Washington - US President Donald Trump has asked for a large-scale military parade, the White House said Tuesday, an unconventional move that would showcase American muscle and underscore his role as commander-in-chief.
Trump - who has toyed with the idea of a parade in Washington since before being sworn in - has made the request to top officers, who are looking for a date.
"President Trump is incredibly supportive of America's great service members who risk their lives every day to keep our country safe," White House spokeswoman Sarah Sanders said.
"He has asked the Department of Defence to explore a celebration at which all Americans can show their appreciation." The Pentagon confirmed it was "in the process of determining specific details."
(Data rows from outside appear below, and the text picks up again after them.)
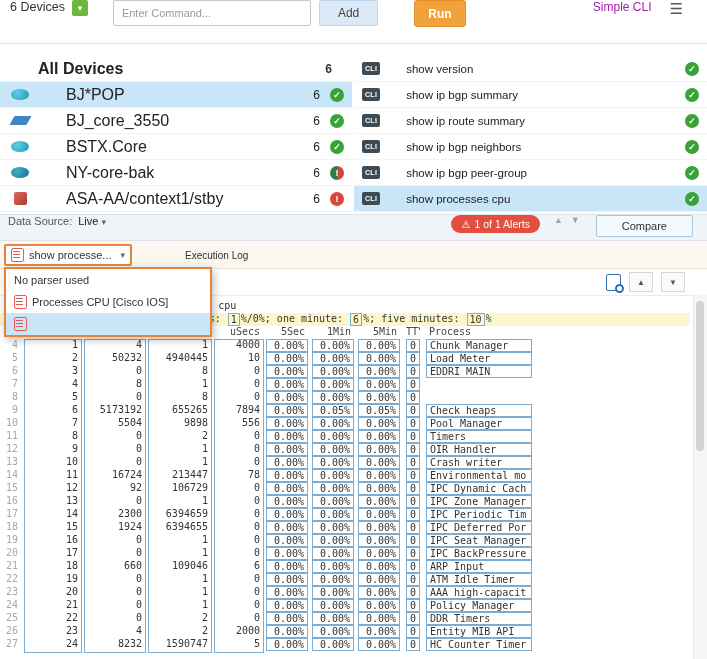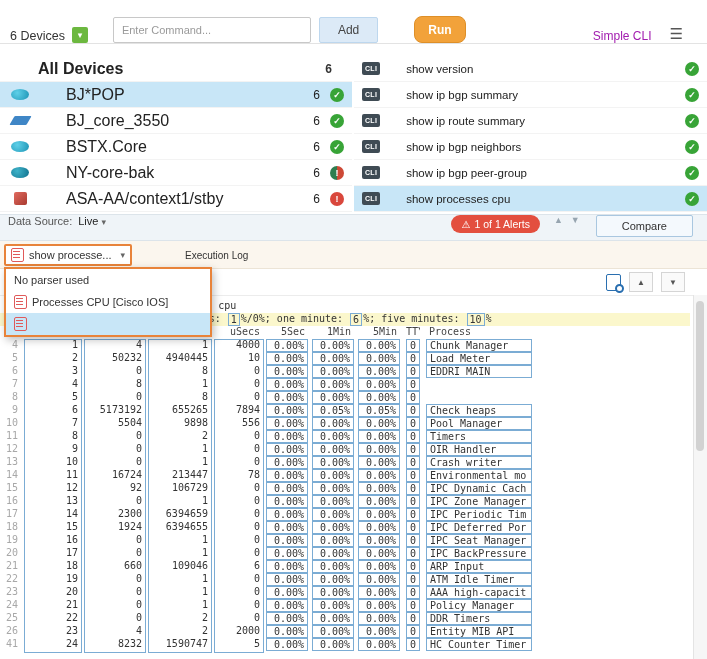"6 Devices" #topbar { align-items: flex-end -> flex-start }
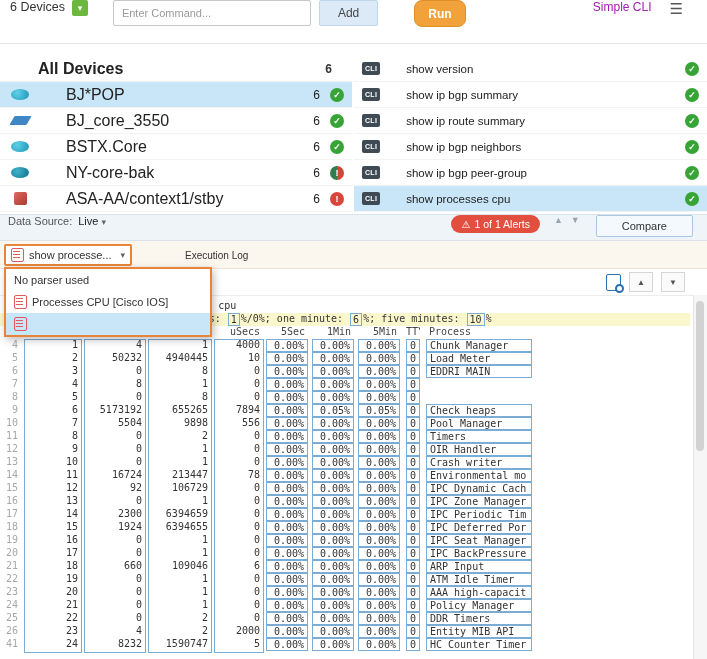"Run" .runbtn { border-radius: 8px -> 3px }
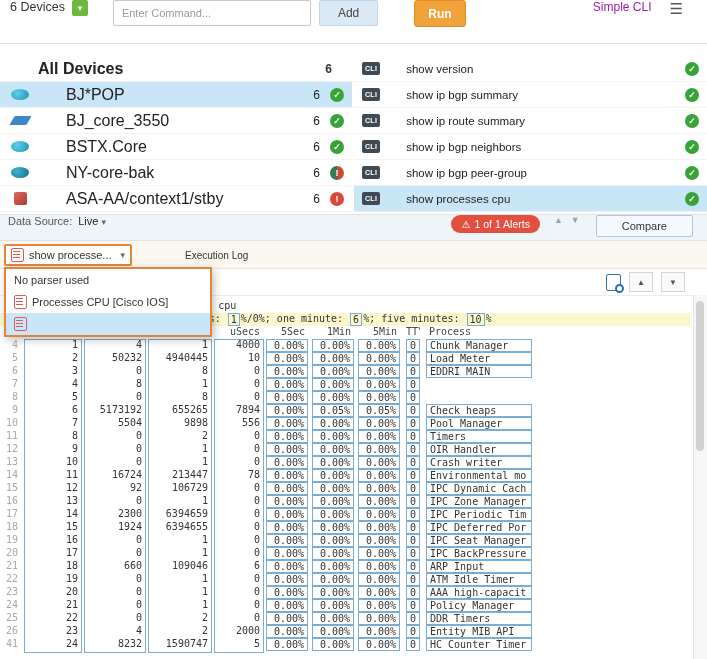"41" span.c { text: 41 -> 27 }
Trump's new request, first reported by The Washington Post, immediately fueled comparisons to similar events in more autocratic countries.
"What an absurd waste of money! Trump acts more like a dictator than president. Americans deserve better," said Democratic Congressman Jim McGovern.
The idea has had a long gestation period. When Trump visited Paris last July for Bastille Day, he made no secret of his awe for the pomp and ceremony of the occasion.
Sitting on the Champs-Elysees, the American president marveled at the Republican Guard on horseback and jets flying overhead, and greeted President Emmanuel Macron, who arrived in an open-topped camouflaged military jeep.
Months after that meeting, Trump publicly remarked: "So we're actually thinking about Fourth of July, Pennsylvania Avenue, having a really great parade to show our military strength."
But even before becoming president, aides reported that Trump had considered a military parade to mark his inauguration. The idea was eventually scrapped.
'Hail to the chief'
Trump has already prompted fears about his respect for democratic freedoms once this week by suggesting Democrats were "un-American" and "treasonous" for not applauding his State of the Union address.
The White House claimed Trump was joking.
"The president was clearly joking with his comments, but what isn't a joke is that Democrats refuse to celebrate the accomplishments of last year that have helped all Americans," Sanders said.
But the quip did not go down well with lawmakers, both Republicans and Democrats.
"I have seen the president's most ardent defenders use the now-weary argument that the president's comments were meant as a joke, just sarcasm, only tongue in cheek," said Republican Senator Jeff Flake.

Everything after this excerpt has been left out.